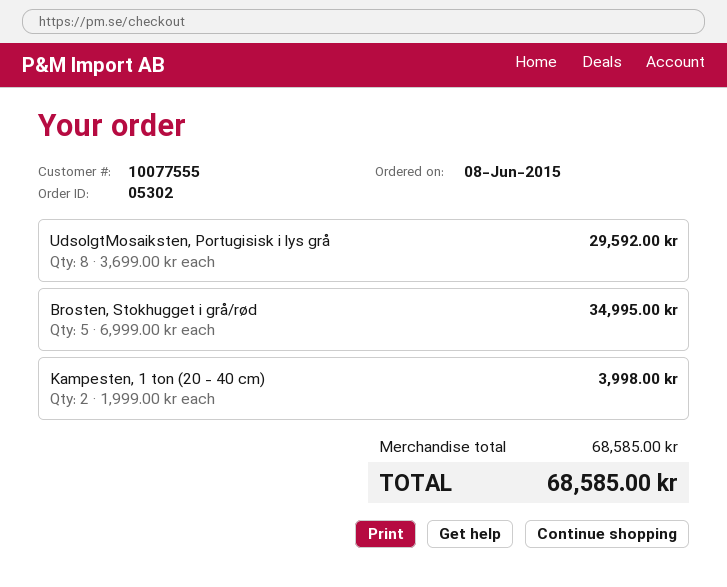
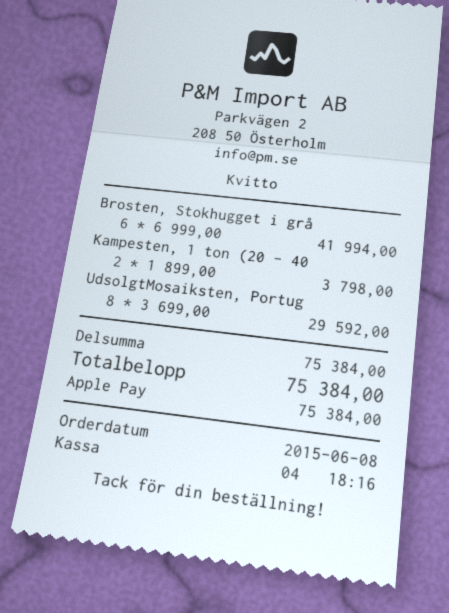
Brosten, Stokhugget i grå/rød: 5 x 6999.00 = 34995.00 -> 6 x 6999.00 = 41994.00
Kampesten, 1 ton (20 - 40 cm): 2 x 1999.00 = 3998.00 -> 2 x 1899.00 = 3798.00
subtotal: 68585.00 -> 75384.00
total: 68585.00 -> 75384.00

____________

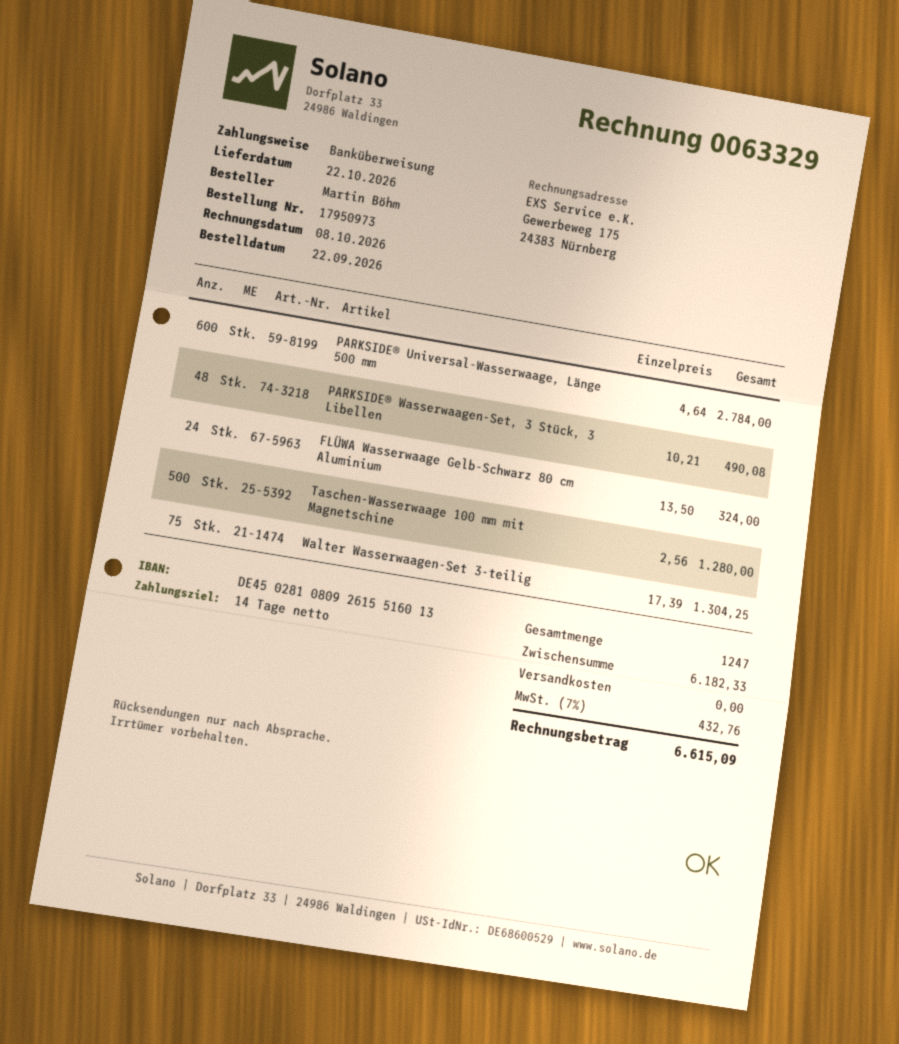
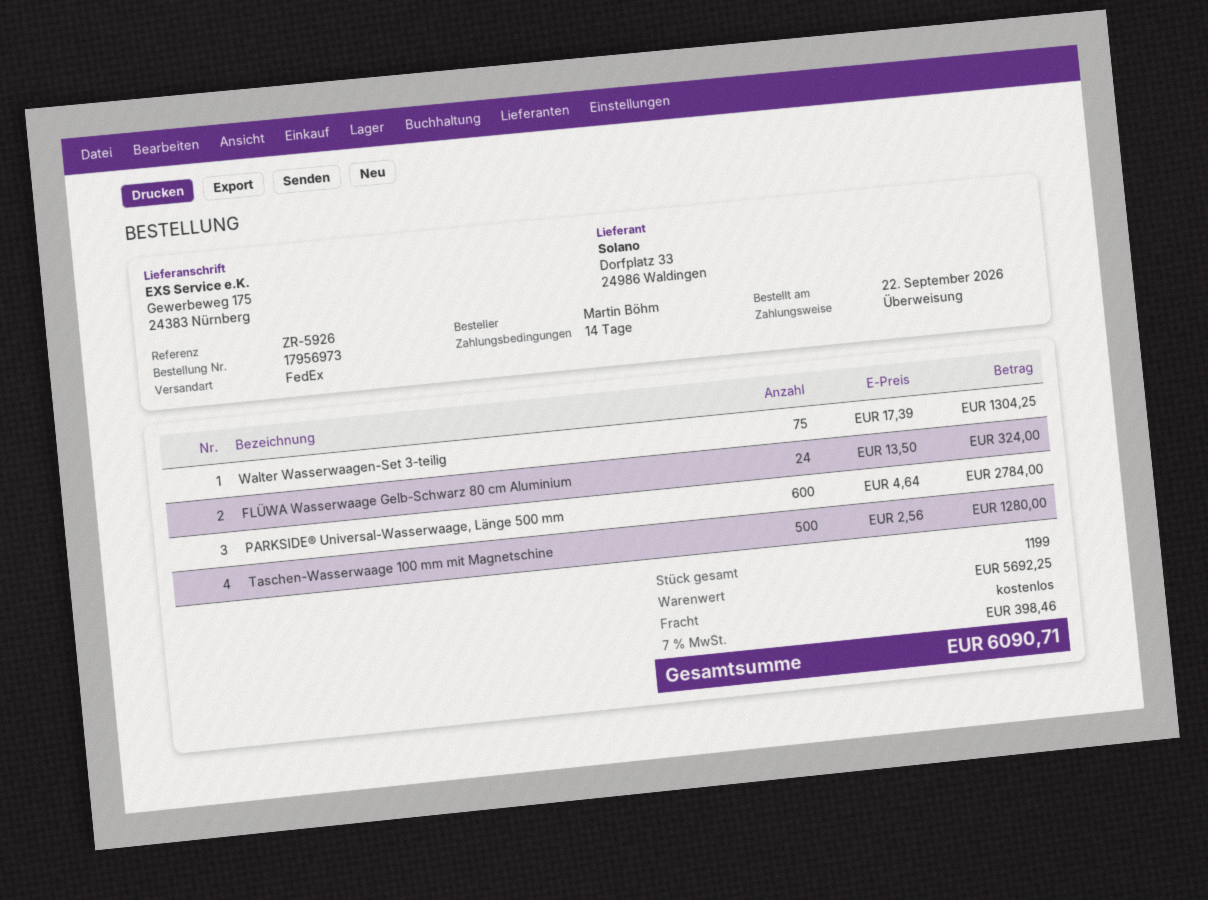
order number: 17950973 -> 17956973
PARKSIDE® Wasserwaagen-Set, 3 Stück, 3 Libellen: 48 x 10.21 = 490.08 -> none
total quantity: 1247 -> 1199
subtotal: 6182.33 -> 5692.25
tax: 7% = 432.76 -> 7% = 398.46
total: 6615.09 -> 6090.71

____________

Directions → Return every line of the data above in which "subtotal" appears.

Answer area →
subtotal: 68585.00 -> 75384.00
subtotal: 6182.33 -> 5692.25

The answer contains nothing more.